Saturday 2 March 2019

Monument to Thomas Winnington, Stanford, Warwickshire, with Roubiliac Bust


The Roubiliac Bust of Thomas Winnington (d. 1746).


On the Monument at Stanford, Warwickshire.

Post updated and edited 15 Feb 2021.




With a few notes on the monument and busts of Sir Andrew Fountaine, the monument to John Merick and the monument of John Bamber, 

The Monument is attributed to John Cheere, and the bust by Roubiliac.

Winnington's Bust has the same drapery as Roubiliac's busts of Sir Andrew Fountaine, and the bust on the monument to John Bamber at Barking.

Malcolm Baker suggests the monument possibly by Benjamin Palmer.
see Church Monuments Society Journal, Vol X, 1995.

Baker also points out the similarities of the feet supporting the sarcophagus to those on the monument to John Merrick in Norwood Church - it should also be pointed out that they are also very close to those on the monument of John Bamber in St Margaret's Church, Barking (see photograph below).



A letter of the 22 February 1749/50 in the Lewis Walpole Library which was discovered by Todd Longstaff Gowan, from Henry Fox to Charles Hanbury Williams who had the monument erected.

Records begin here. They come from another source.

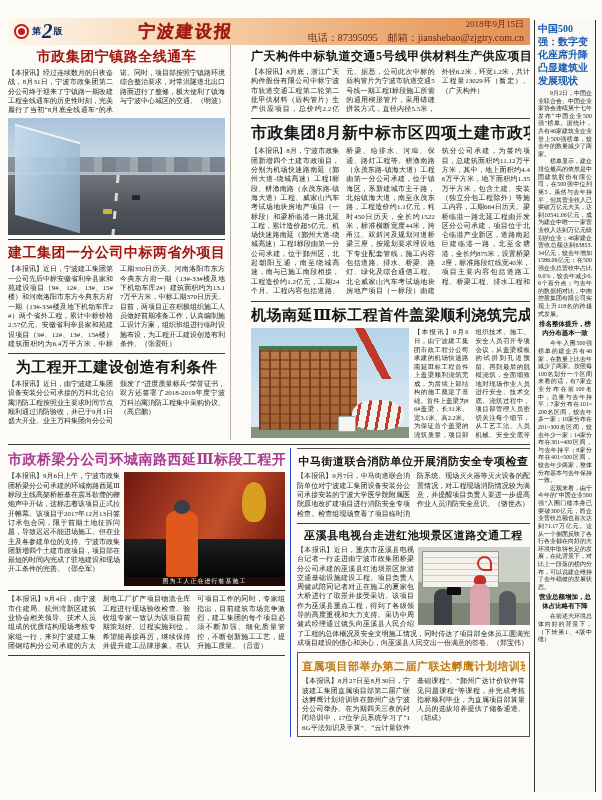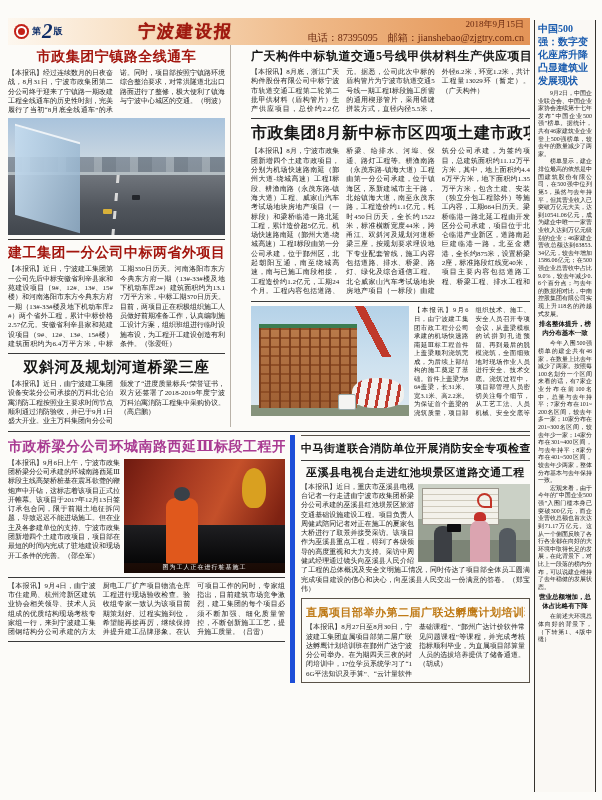"机场南延Ⅲ标工程首件盖梁顺利浇筑完成" h2.h15 { html: none -> <h2>机场南延Ⅲ标工程首件盖梁顺利浇筑完成</h2> }
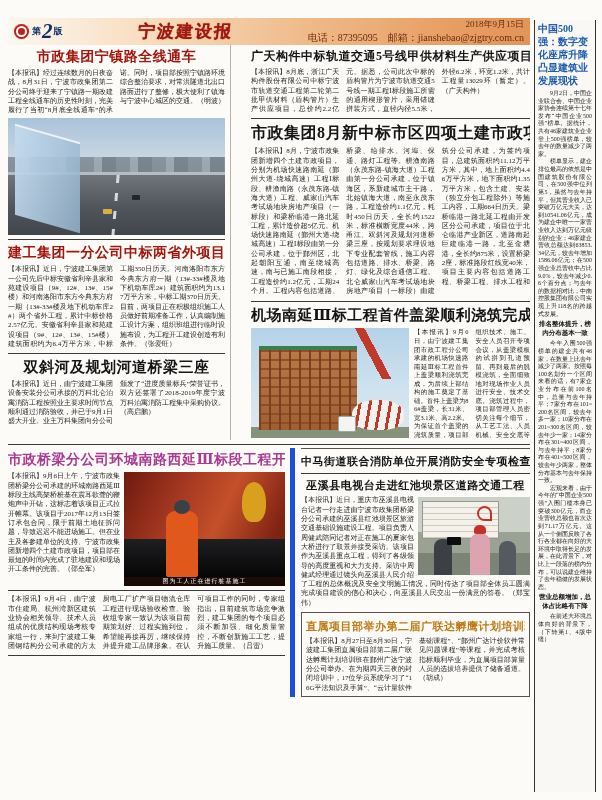"双斜河及规划河道桥梁三座" h2.h15 { text: 双斜河及规划河道桥梁三座 -> 为工程开工建设创造有利条件 }
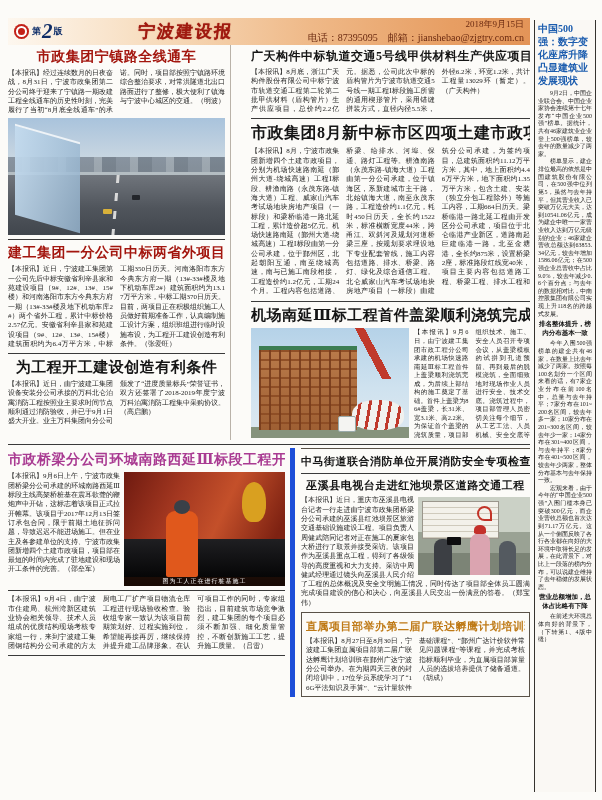"中马街道联合消防单位开展消防安全专项检查" .bm { border-left: 5px solid #1d4ed8 -> 1px solid #1d4ed8 }
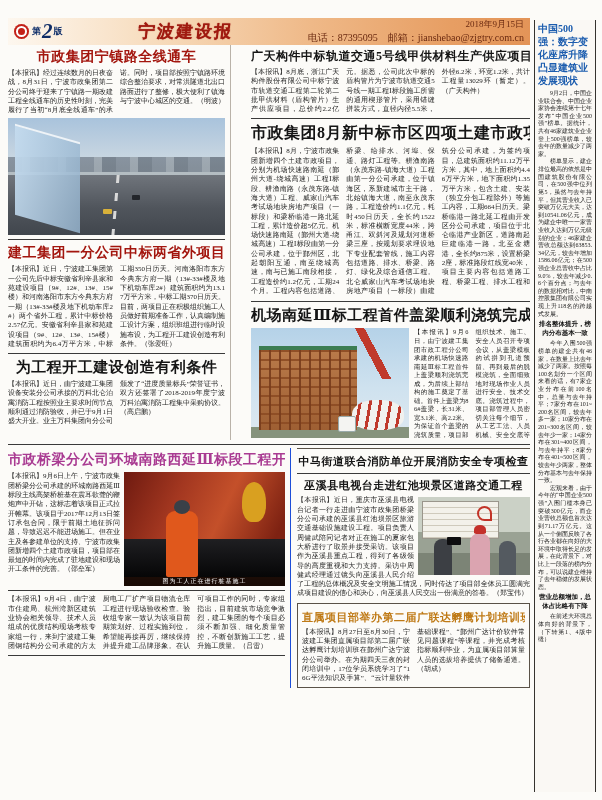"【本报讯】9月7日，中马街道联合消防单位对宁波建工集团设备安装分公司承接安装的宁" div.body { html: none -> <div>【本报讯】9月7日，中马街道联合消防单位对宁波建工集团设备安装分公司承接安装的宁波大学医学院附属医院原地改扩建项目进行消防安全专项检查。检查组现场查看了项目临时消防系统、现场灭火器等灭火设备的配置情况，对工程现场消防情况较为满意，并提醒项目负责人要进一步提高作业人员消防安全意识。（骆世杰）</div> }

This letter requests that Hanbury Williams retainer Richard Evans should:

...."write a line to Mr Eckar (John Giles Eccardt - see image below) to deliver your picture of Mr Winnington done by Vanlo to my order. from that and Goussets (Isaac Gossett) Bas Relive of him Rouvilliac is to make a bust which may be plac'd upon a monument something like that set up to the primate Boulter (by Henry Cheere) in Westminster Abbey. You please to write in verse or prose or both shall be there inscribed, and I beg you will intend to do it now whilst You are at Colbrook".

This confirms that Roubiliac sculpted this bust using the portrait and a wax relief by Isaac Gosset.

This wax relief appears to have remained with Roubiliac and was put up for auction (Mr Winnington in Wax) at the posthumous sale of Roubiliac First day, Lot 68.

Although by no means clear this suggests that there was a link between Henry Cheere and Roubiliac as contractor and sub contractor.


Information above from the Roubiliac and Cheere in the 1730's and 40's Collaboration and subcontracting in 18th Century English Sculptors' Workshops by Malcolm Baker in the Church Monuments Society Journal Vol X. 1995.





The Boulter monument in Westminster Abbey by Henry Cheere.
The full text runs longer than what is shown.